CrfzdPQM6 commented 1 year ago

Optimistically assigning to @lszomoru since I think the git extension is the most likely candidate?

My instinct is that it's connected to git. The behaviour happens in a window to a folder containing maybe 10 different git repositories in it, and authentication to the gitlab server happens with my GPG authentication subkey.

CrfzdPQM6 commented 1 year ago

(and, of course, the missing subkey in the keyring at the end of this process is the authentication one). Not sure how I can prove that this is vscode, though.

roblourens commented 1 year ago

Do you know how to interpret this? sender=:1.704

lszomoru commented 1 year ago

@TylerLeonhardt, is it fair to assume that VS Code can only interact with the keyring though keytar? As far as I know, the vscode.git extension does not have any dependencies on keytar so I am not sure whether the vscode.git extension can remove a key from the keyring. I believe that the only "component" that uses keytar are the two authentication extensions (GitHub, Microsoft).

TylerLeonhardt commented 1 year ago

is it fair to assume that VS Code can only interact with the keyring though keytar?

Yes that's correct. VS Code core only interacts with the keychain through keytar.

Obviously, an extension being an open playing field... could use:

CrfzdPQM6 commented 1 year ago

I've continued to have problems with keys being removed from the system keyring, though I've been struggling to prove to myself that this is actually vscode! However, following a recent vscode update, I got this message as soon as I opened a big repository:

An OS keyring couldn't be identified for storing the encryption related data in your current desktop environment. Open the troubleshooting guide to address this or you can use weaker encryption that doesn't use the OS keyring

Here's a screenshot of the dialog that contained this message: (https://ibb.co/LQ4CKdT)

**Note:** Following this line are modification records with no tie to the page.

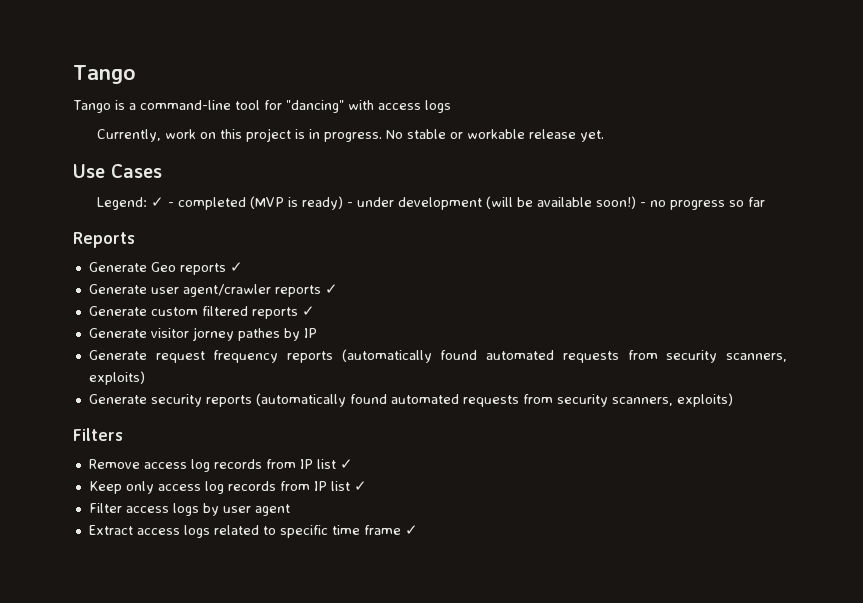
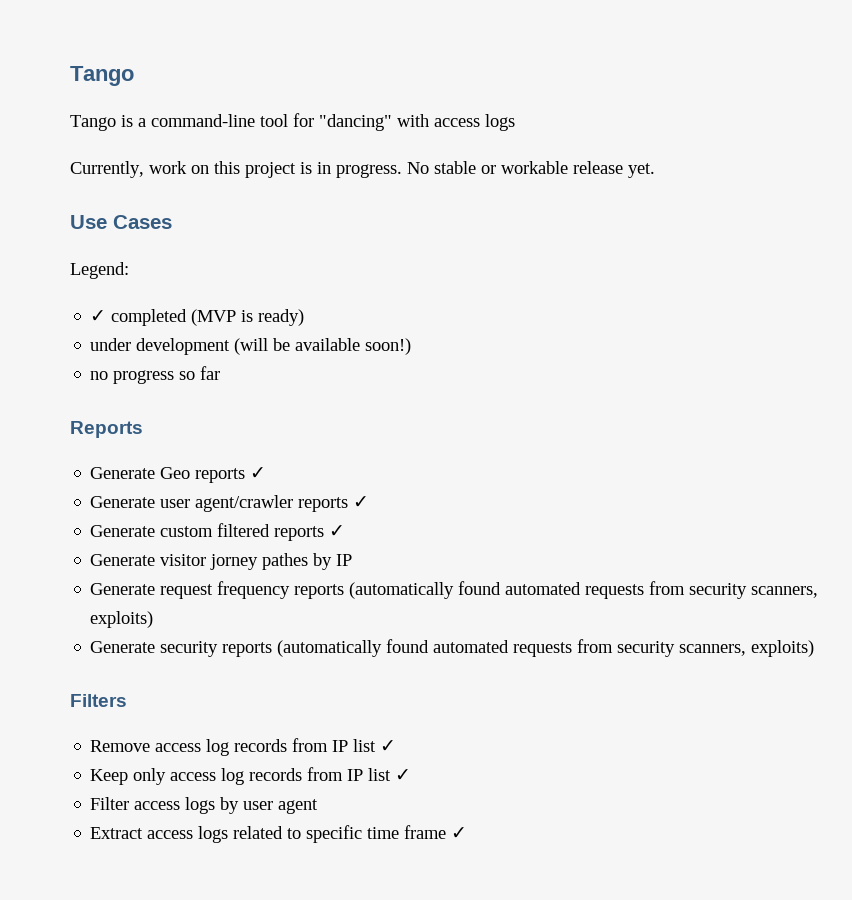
[151,197,175,207] ✓ - -> [90,310,107,322] // ✓
[347,202,354,207] - -> (305, 317) //
[640,202,647,207] - -> (412, 346) //

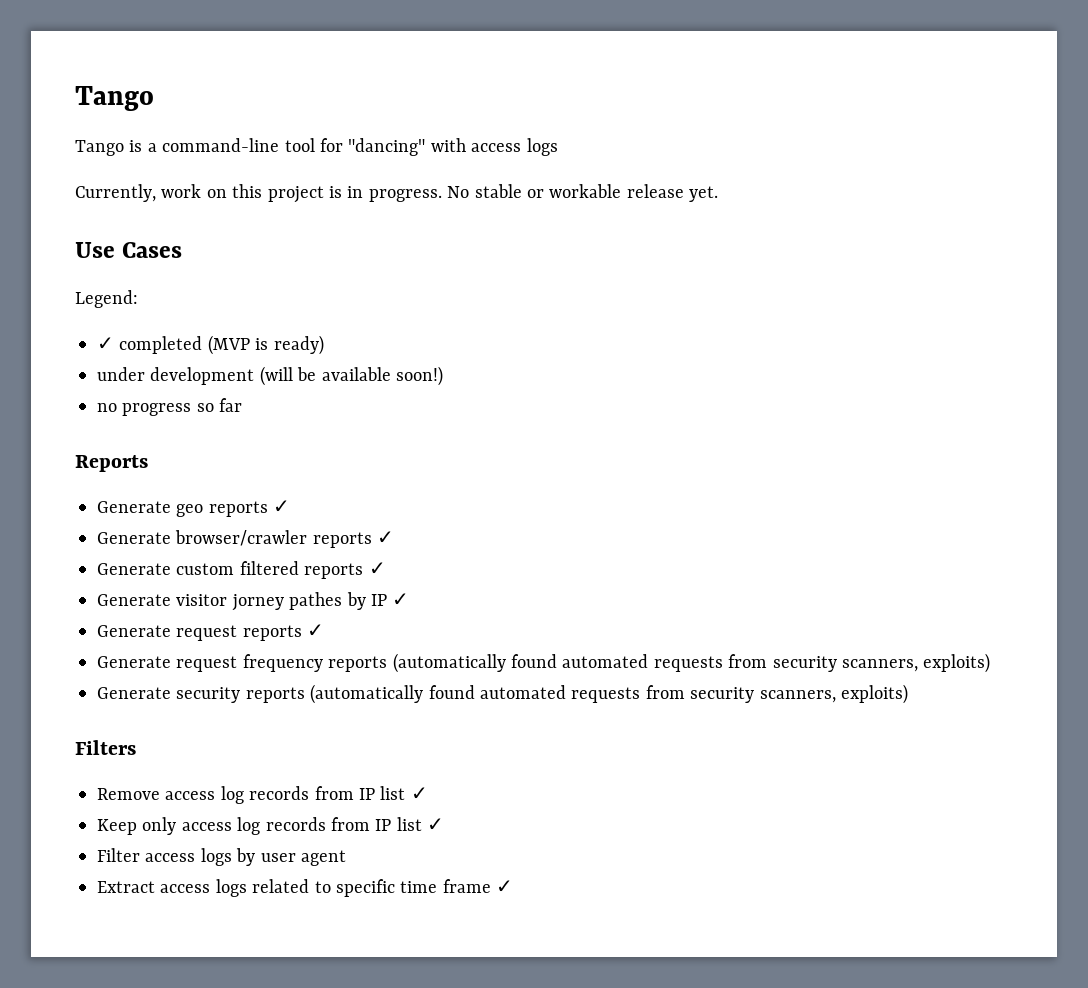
[160,467,267,483] [90,495,294,512] Geo reports ✓ // Generate user agent/crawler -> [176,500,291,517] [97,530,308,546] geo reports ✓ // Generate browser/crawler
(353, 560) none -> [392,593,410,606] [97,624,325,641] ✓ // Generate request reports ✓

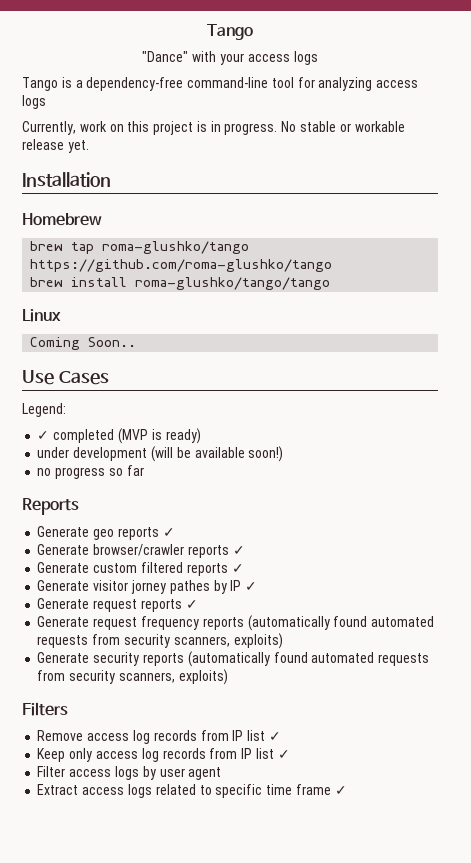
[75,86,154,111] Tango -> [207,24,254,40] [142,51,318,65] Tango // "Dance" with your access logs
(157, 147) none -> [86,77,184,91] dependency-free
[348,138,466,156] "dancing" with -> [318,77,373,91] analyzing
(719, 194) none -> [22,172,111,187] [22,213,102,226] [30,241,250,254] [30,259,333,272] [30,277,331,290] [22,309,61,322] [30,337,137,350] // Installation // Homebrew // brew tap roma-glushko/tango https://github.com/roma-glushko/tango // brew install roma-glushko/tango/tango // Linux // Coming Soon..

Any ideas for ways I can trace down what aspect of vscode (or my extensions to it) is interacting with my system to want to play with the keyring when certain repositories are open? I certainly use ssh keys (through my keyring) to authenticate repository access, but I'm not aware of what would be using this authentication in the background or attempting to manipulate the keyring.

CrfzdPQM6 commented 1 year ago

For what it's worth, the link it points me to is https://code.visualstudio.com/docs/editor/settings-sync#_troubleshooting-keychain-issues

TylerLeonhardt commented 1 year ago

Any ideas for ways I can trace down what aspect of vscode (or my extensions to it) is interacting with my system to want to play with the keyring when certain repositories are open?

At this point, there is no code in VS Code or built-in extensions that directly interacts with your keyring. We now use a feature of electron (which really turns around and calls Chromium) to encrypt & decrypt strings using a key stored in your keyring. In other words, VS Code no longer has the ability to arbitrarily write/delete keys in your keyring.

That message that you see is a result of the switch away from keytar, to using this Electron API. In the next version of VS Code, 1.83, we will no longer even ship a shim for keytar... https://github.com/microsoft/vscode/pull/192224

With that said, if you still think it's something in the VS Code realm, then it must be an extension that you installed, in which case, you can try disabling the ones you're suspicious of and see if the issue remains.